Every record must be retyped exactly as it reads.

__MATERIAL SHOWN__.
□ □ □ □

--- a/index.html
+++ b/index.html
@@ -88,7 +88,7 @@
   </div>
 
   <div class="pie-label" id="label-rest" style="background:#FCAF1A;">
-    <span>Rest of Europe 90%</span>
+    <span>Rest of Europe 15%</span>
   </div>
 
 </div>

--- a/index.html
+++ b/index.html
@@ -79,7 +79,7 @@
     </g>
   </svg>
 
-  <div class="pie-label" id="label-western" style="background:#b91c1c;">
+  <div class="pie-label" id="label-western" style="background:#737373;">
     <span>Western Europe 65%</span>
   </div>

□ □ □ □

__TASK RESPONSE__.
--- a/index.html
+++ b/index.html
@@ -88,7 +88,7 @@
   </div>
 
   <div class="pie-label" id="label-rest" style="background:#FCAF1A;">
-    <span>Rest of Europe 90%</span>
+    <span>Rest of Europe 15%</span>
   </div>
 
 </div>

--- a/index.html
+++ b/index.html
@@ -79,7 +79,7 @@
     </g>
   </svg>
 
-  <div class="pie-label" id="label-western" style="background:#b91c1c;">
+  <div class="pie-label" id="label-western" style="background:#737373;">
     <span>Western Europe 65%</span>
   </div>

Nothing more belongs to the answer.